• WHAT IS NEEDED: Read through the listing, and wherever a line holds the word "Delantero", return it.
◆ ◆ ◆ ◆
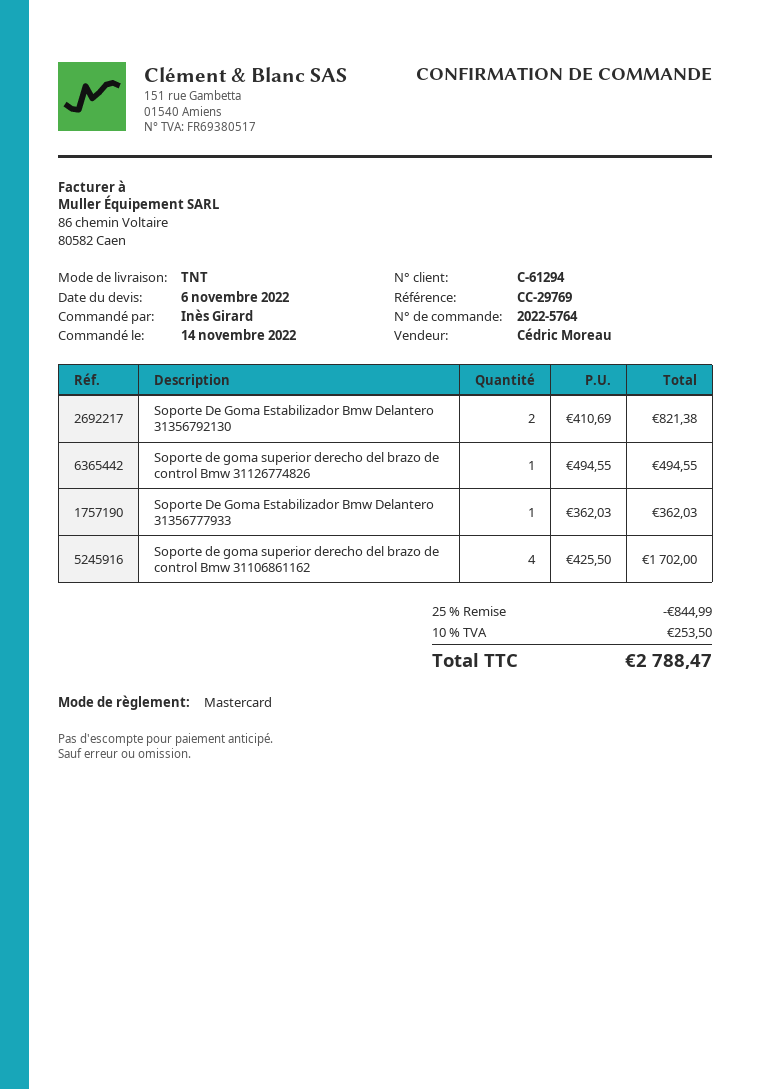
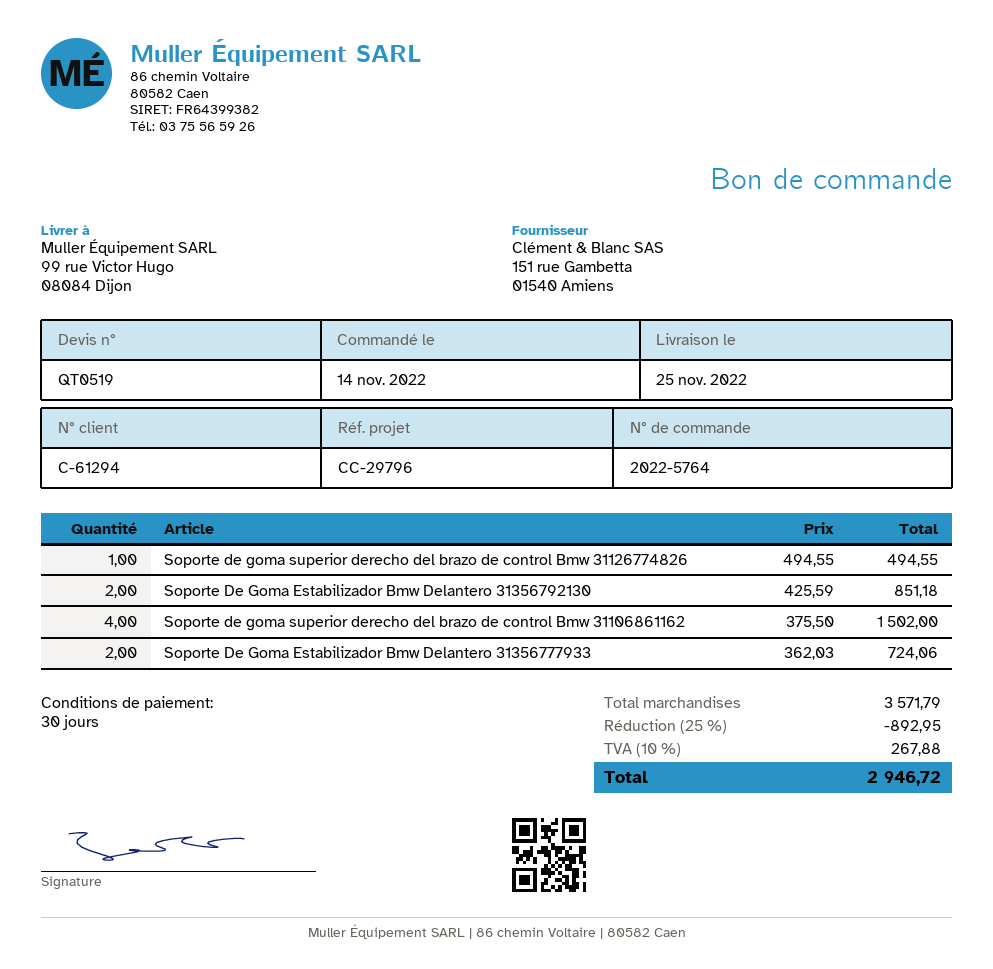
reference: CC-29769 -> CC-29796
Soporte De Goma Estabilizador Bmw Delantero 31356792130: 2 x 410.69 = 821.38 -> 2 x 425.59 = 851.18
Soporte De Goma Estabilizador Bmw Delantero 31356777933: 1 x 362.03 = 362.03 -> 2 x 362.03 = 724.06
Soporte de goma superior derecho del brazo de control Bmw 31106861162: 4 x 425.50 = 1702.00 -> 4 x 375.50 = 1502.00
discount: 25% = 844.99 -> 25% = 892.95
tax: 10% = 253.50 -> 10% = 267.88
total: 2788.47 -> 2946.72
◆ ◆ ◆ ◆
• TASK OUTPUT:
Soporte De Goma Estabilizador Bmw Delantero 31356792130: 2 x 410.69 = 821.38 -> 2 x 425.59 = 851.18
Soporte De Goma Estabilizador Bmw Delantero 31356777933: 1 x 362.03 = 362.03 -> 2 x 362.03 = 724.06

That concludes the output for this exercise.